- **TASK REQUIREMENTS**:
An exact transcription of all the data is required; the pictures are to be left out.

Data extracted from a collection
[Start of section]

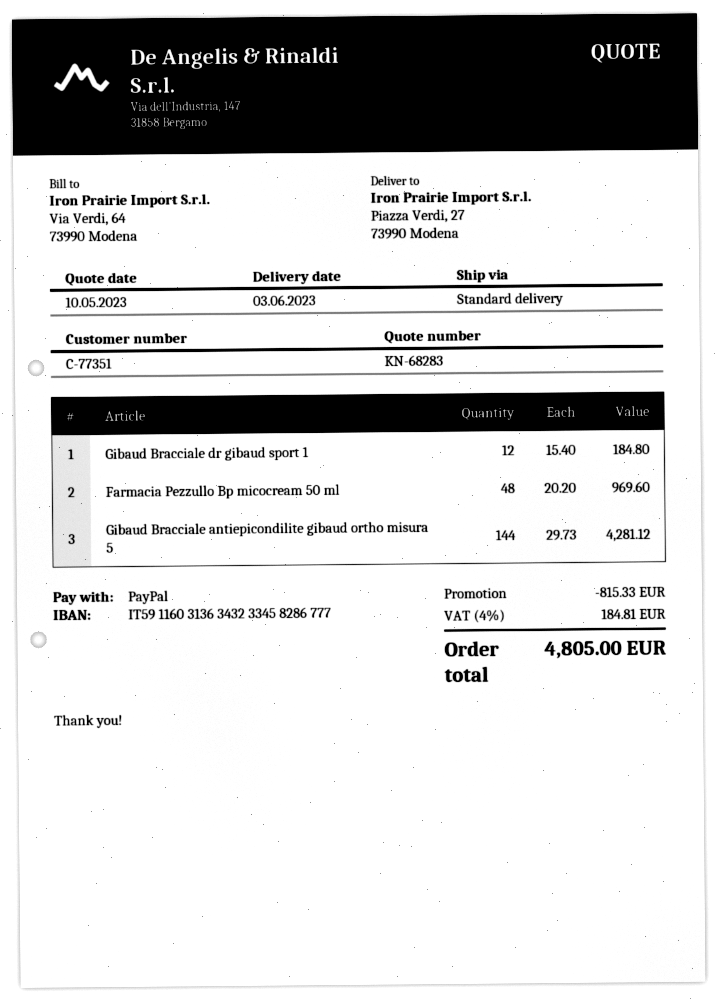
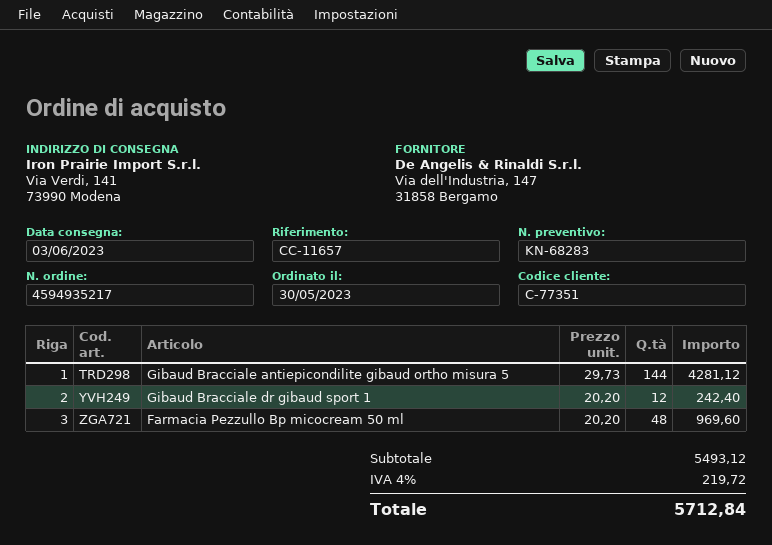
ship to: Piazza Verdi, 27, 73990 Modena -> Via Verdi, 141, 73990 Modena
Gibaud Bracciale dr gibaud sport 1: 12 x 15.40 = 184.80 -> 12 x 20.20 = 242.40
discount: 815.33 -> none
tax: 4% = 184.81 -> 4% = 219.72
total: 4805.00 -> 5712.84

[End of section]

- **COMPLETED EXERCISE**:
ship to: Piazza Verdi, 27, 73990 Modena -> Via Verdi, 141, 73990 Modena
Gibaud Bracciale dr gibaud sport 1: 12 x 15.40 = 184.80 -> 12 x 20.20 = 242.40
discount: 815.33 -> none
tax: 4% = 184.81 -> 4% = 219.72
total: 4805.00 -> 5712.84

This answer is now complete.